Littlies Patterns Seekers
Nature uses only the longest threads to weave her patterns, so that each small piece of her fabric reveals the organization of the entire tapestry.
Richard P. Feynman
Life is full of patterns and children seem to be hotwired with a capacity to sort, organize, match and manipulate their world. This term, Littlies children have been focusing on patterns and their influences across the school day. Whether it’s the organisation of language or number, dance or science, the morning fruit tray or a game of dodge ball, the children’s ability to understand patterns and relationships enables them to make predictions and connections.
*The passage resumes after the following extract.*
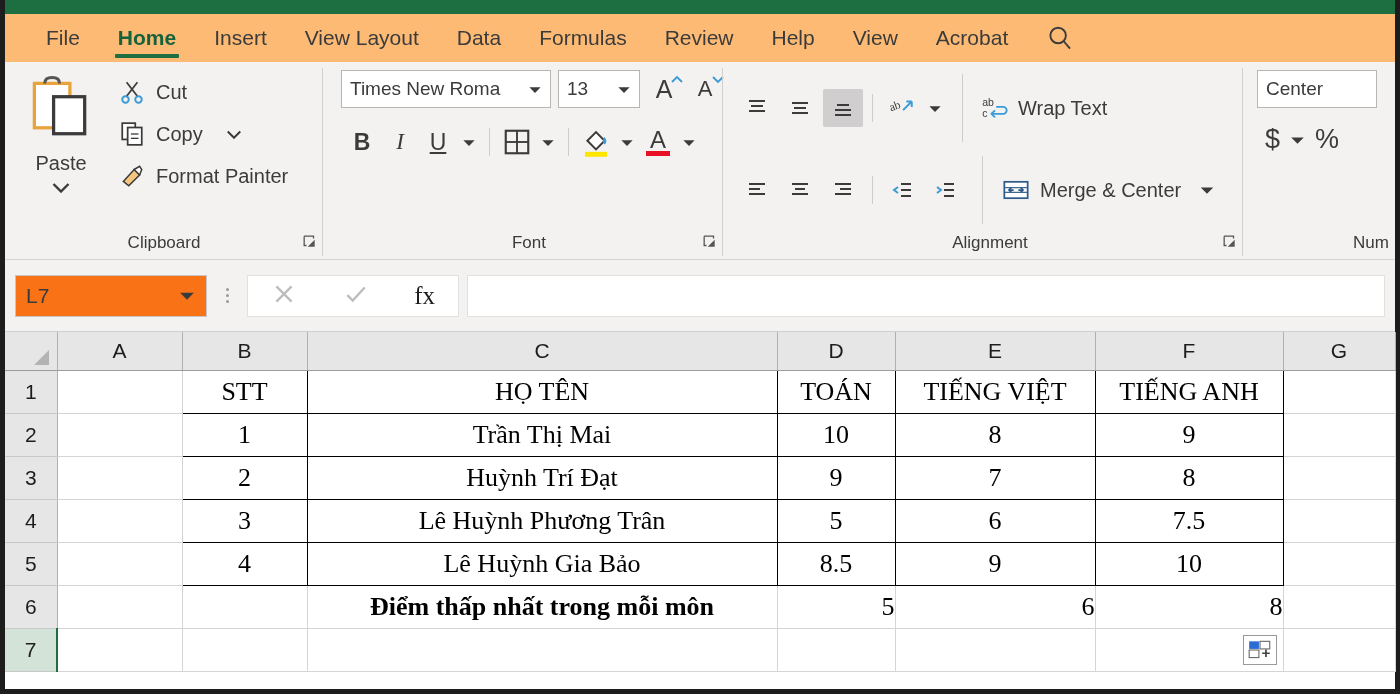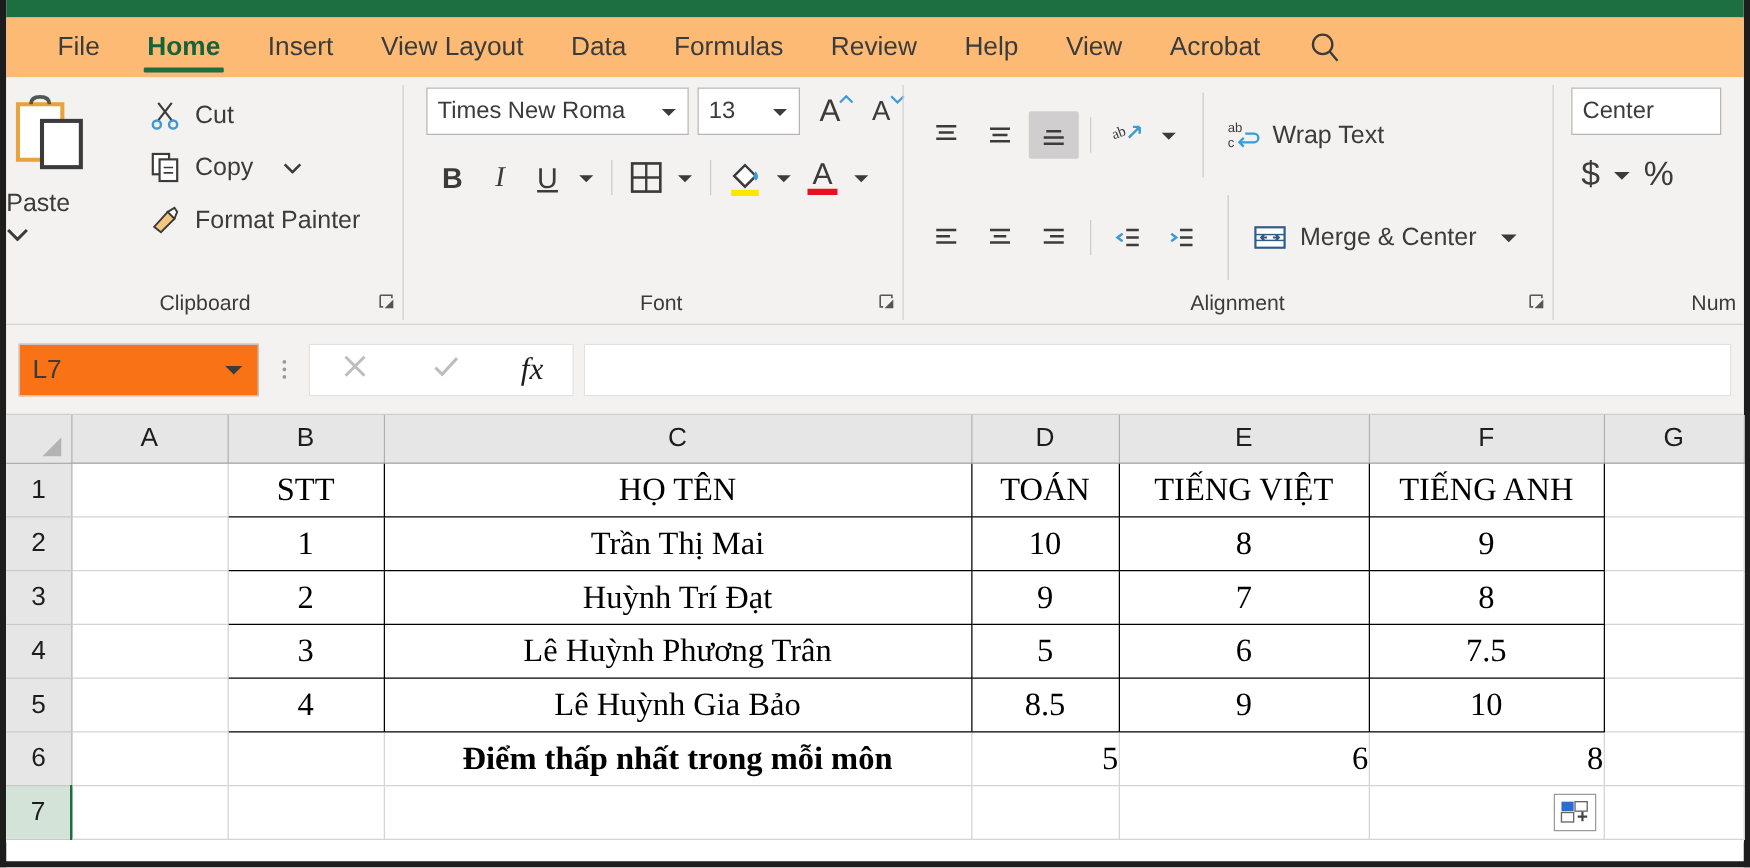"Paste" .paste { align-items: flex-start -> center }
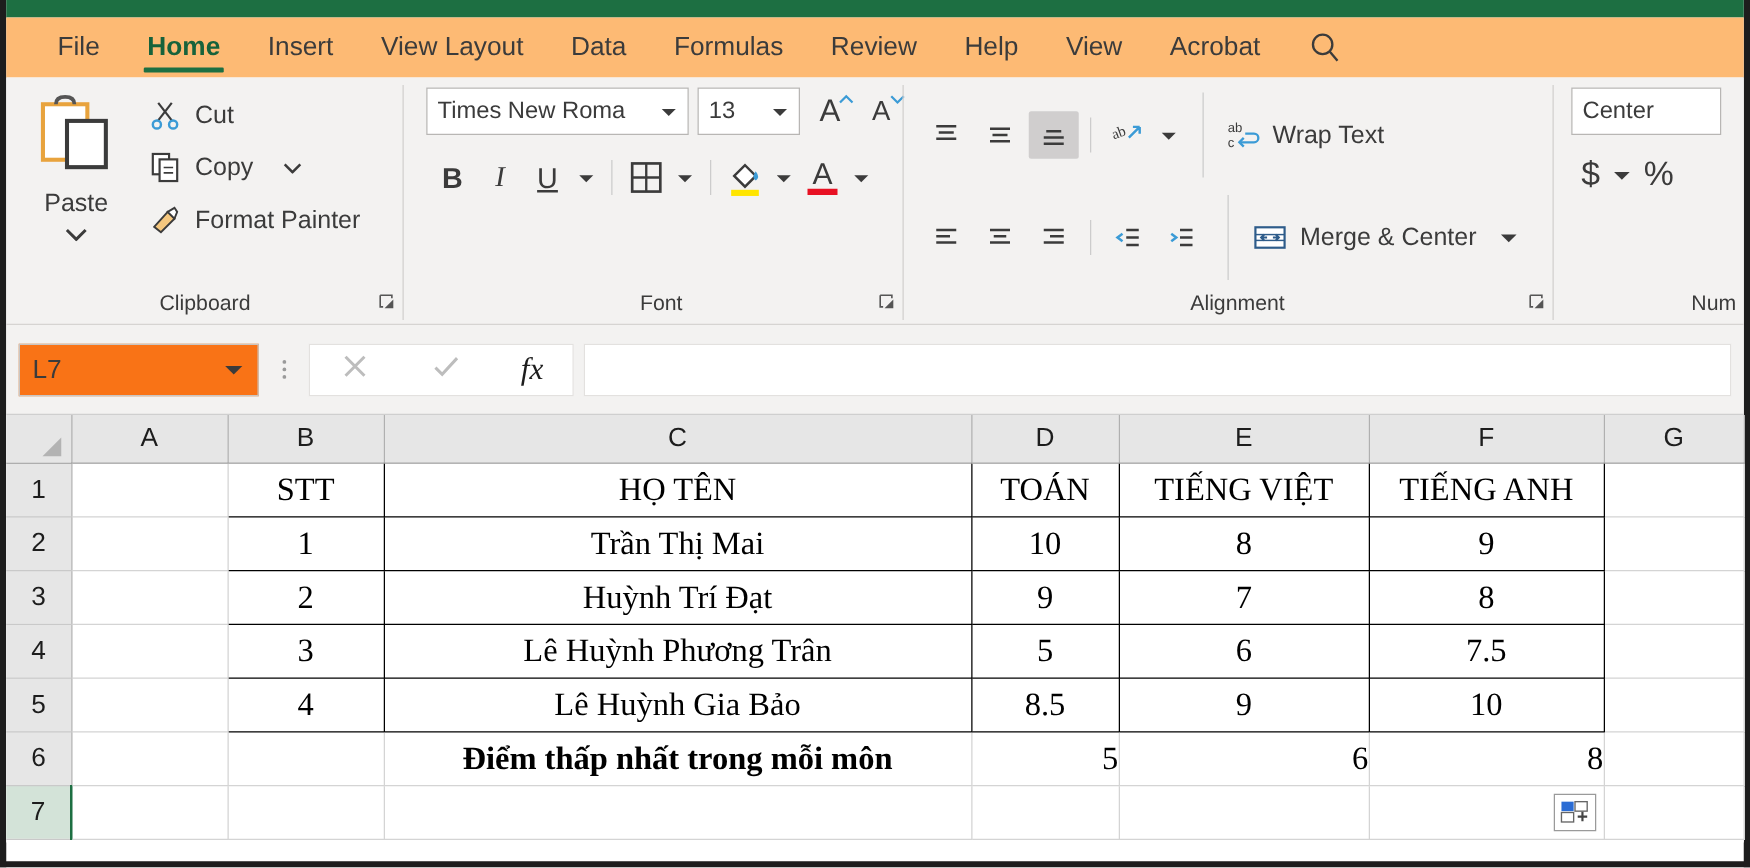"fx" span { font-style: italic -> none }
From the microscopic to the cosmic the children have been captivated by nature’s kaleidoscope. They have also discovered that the act of hunting for a pattern often reveals more than first perceived. By exploring similarities such as those between a nautilus shell and a spiral galaxy, or the branches of a tree and the network of the brain, understanding patterns helps to frame our world.
So far our pattern studies have crossed many disciplines. The children have searched for fractals in leaves, looked at the pattern structures of seedpods, classified and arranged random collections of rubbish, enlarged fingerprints and discovered metaphors in the concentric circles of their eyes. They have studied microscopic photos of snail’s teeth and compared these to the surface of a rose petal. In numeracy we have sung, clapped, jumped, danced, beaded and constructed patterns in number sequences. We have looked at particular numbers in patterns such as ‘5’ and discovered the pentagon throughout the living world. Five is a Littlies hallmark as early counting begins with fingers and toes. It found in the shapes of flowers, starfish, pomegranates and the paws and claws of reptiles and mammals.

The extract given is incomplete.